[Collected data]
=== Begin Enclosure ===

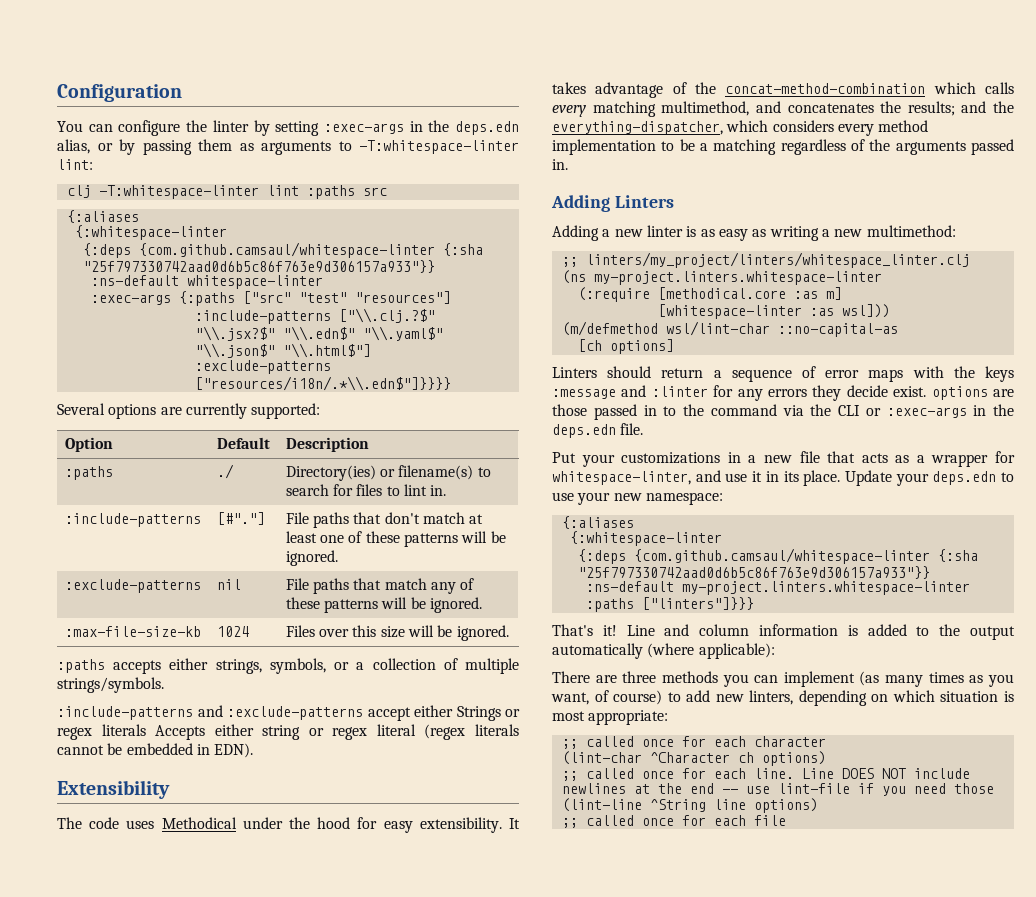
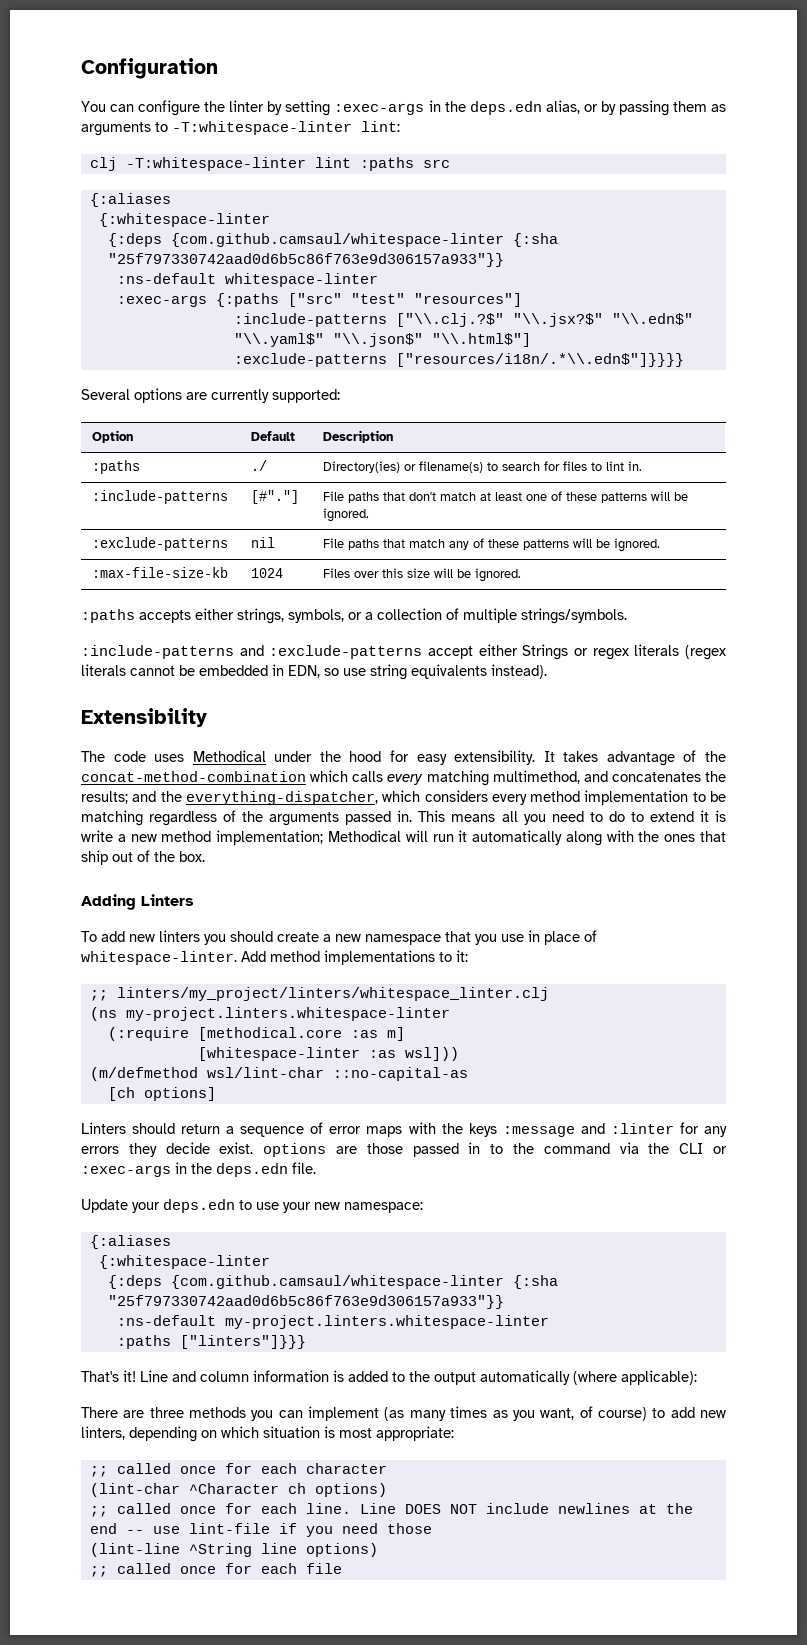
[155,724,416,740] Accepts either string or regex literal -> (680, 650) none
[214,743,254,758] EDN). -> [288,664,547,680] EDN, so use string equivalents instead).
[700,143,708,151] a -> (726, 796) none
[551,195,674,212] [552,225,956,241] // Adding Linters // Adding a new linter is as easy as writing a new multimethod: -> [418,810,726,825] [81,830,727,846] [81,850,205,865] [81,894,194,910] [81,930,597,945] [81,950,468,965] This means all you need to do to extend it is write a new method implementation; Methodical will run it automatically along with the ones that ship out of the box. // Adding Linters // To add new linters you should create a new namespace that you use in place of whitespace-linter. Add method implementations to it:
[552,451,1015,467] [552,470,841,486] Put your customizations in a new file that acts as a wrapper for whitespace-linter, and use it in its place. -> (316, 1168) none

=== End Enclosure ===

Work to be completed: Exactly restate the lines from the beginning of the data through the line with "[700,143,708,151] a -> (726, 796) none", and no others, keeping pictures out.

Written solution:
[155,724,416,740] Accepts either string or regex literal -> (680, 650) none
[214,743,254,758] EDN). -> [288,664,547,680] EDN, so use string equivalents instead).
[700,143,708,151] a -> (726, 796) none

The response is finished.